Mid-tier firms avoid listed audits as high regulatory fees bite

Mid-tier firms avoid listed audits as high regulatory fees bite

Mid-tier firms cite perfect storm of high fees, burdensome regulation and difficulty of building critical mass quickly, as audit becomes more trouble than it's worth

MID-TIER accountancy firms have hit out at what they believe are restrictive and prohibitive financial hurdles to entering the listed audit market, including excessive fees imposed on them by the ICAEW.

Matthew Lee, managing partner of Bishop Fleming, the £17.5m turnover West Country practice, is one of a growing band of similarly sized firms that are unhappy with the current fee structure.

With offices in Bristol, Worcester, Bath, Exeter, Plymouth, Torquay and Truro, the firm currently doesn’t conduct any listed company audits.

Lee says that while there were only five AIM-listed businesses in the South West, the ICAEW “wants such a large increase in fees” that undertaking listed audit works is “simply not worth it” after public indemnity insurance costs are taken into account.

“It’s based on a very unfair matrix of the number of partners and the number of offices,” says Lee. “It favours the very large and the very small. The mid-tier gets disproportionally penalised. So if we were to step up from none to some, it will cost us between £15,000 to £20,000 – so you’d have to do quite a few audits make it cost effective.”

Squeezed middle 

It comes at a time of increasing audit thresholds heaping even more pressure on the ‘squeezed middle’.
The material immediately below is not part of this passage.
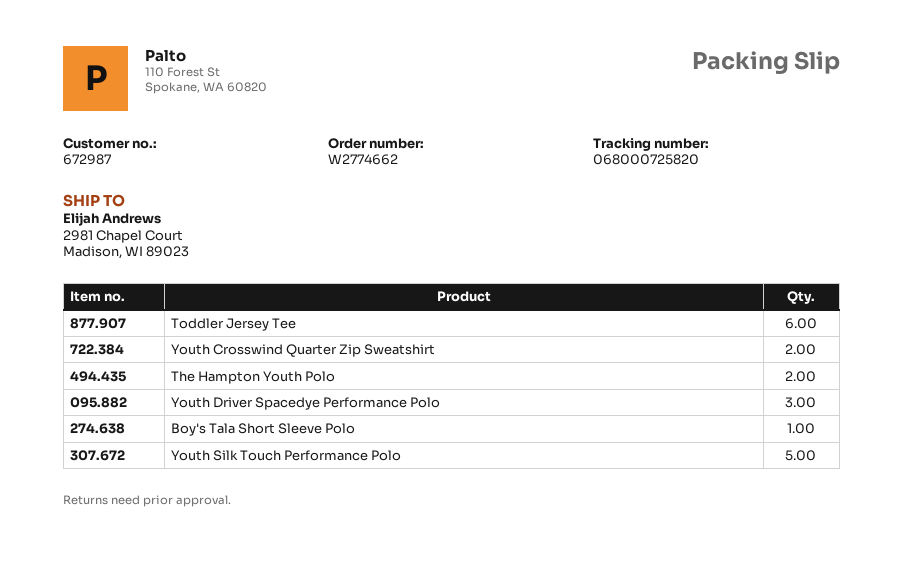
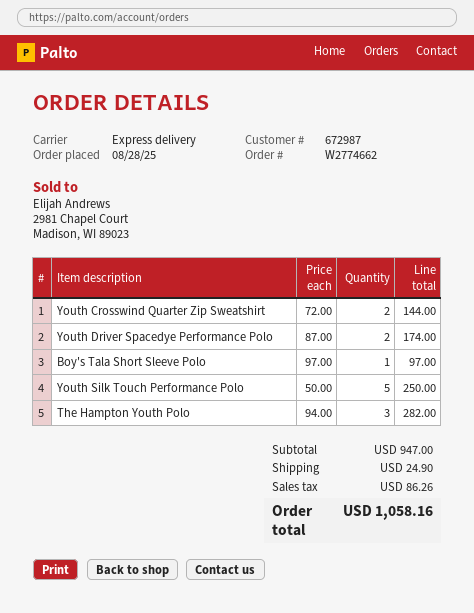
Toddler Jersey Tee: 6 -> none
The Hampton Youth Polo: 2 -> 3
Youth Driver Spacedye Performance Polo: 3 -> 2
The FRC’s recent annual assessment of the profession found that almost one in 20 firms registered to audit company accounts in the UK have quit that line of work in the past year. According to statistics from the reporting watchdog, the number of registered audit firms fell 4.9% between 31 December 2013 and 2014, compared to 3.8% during 2013. Just last month, Accountancy Age’s own Practitioner revealed that their firm had decided to relinquish its own audit registration.

The falling number of audit registrants coincides with an increase in the proportion of companies filing annual accounts at Companies House that are audit exempt, from 70.2% in 2009/10 to 73.5% in 2012/13. As at 31 December 2014, the number of registered auditors was 6,635, a double-digit fall of 11% over the previous four years.

This, in turn, follows increases in the audit exemption in 2004 and 2008, while earlier this year a new EU accounting directive slipped into force under which member states had the option to significantly raise the thresholds of businesses not required to file full, audited financial statements for those with a turnover below €12m (£10.3m) and a balance sheet below €6m.

David Gratton, who runs the Spalding office of Duncan & Toplis and chairs the £19m turnover practice’s audit and accounting committee, says he supports Lee’s view “totally”.

The firm, which boasts ten offices across the East Midlands and the winner of the ICAEW’s medium accountancy firm of the year gong in 2014 and 2015, does provide services to AIM-listed clients, but does not audit them.

Gratton says that while there are few AIM-listed clients located in its geographical heartland of Lincolnshire, Nottinghamshire and Leicestershire, this is an irrelevance as the practice has clients spread across the UK.

“As a firm, at this moment in time, we have a policy that we do not audit AIM-listed clients. That is a combination of the internal resources required to do it, the additional inspection requirements and the costs levied by the institute, which means it just would not be cost effective when you are starting out in that market place,” he explains.

And Gratton doesn’t see how to create “the critical mass required to make the additional costs worthwhile” given the current formula. “We just don’t feel it’s there,” he says, which is why they “concentrate on owner-managed businesses outside the AIM market”.

Cost of compliance 

But what if the ICAEW reviewed and subsequently dropped its costs?

“It might encourage more firms to enter that market,” he says. “It is a factor in that decision, but it’s not an overriding factor. But at the moment the upfront cost structure doesn’t make it feasible when the potential may be only two or three clients.”

Yet another mid-market voice less than impressed with the status quo is John Warner, managing partner of BHP, a six strong network of offices spread across the Yorkshire region.

Currently 41st in the Accountancy Age Top 50+50, Warner says: “As a firm we have a policy where we won’t act as auditors for listed companies because of the cost of compliance, and regulation.

“If you do five to ten, it’s probably worthwhile, but to dip a toe into those waters is not something we would consider.”

In response to the groundswell of opinion voiced over the fee structure for listed audits, Vernon Soare, ICAEW’s executive director of professional standards, says: “Our regulatory fee structure is something that we keep under regular review. We need to ensure that we are able to meet our regulatory responsibilities as a Recognised Supervisory Body under the Companies Act while being alive to the commercial pressures and constraints of our members.”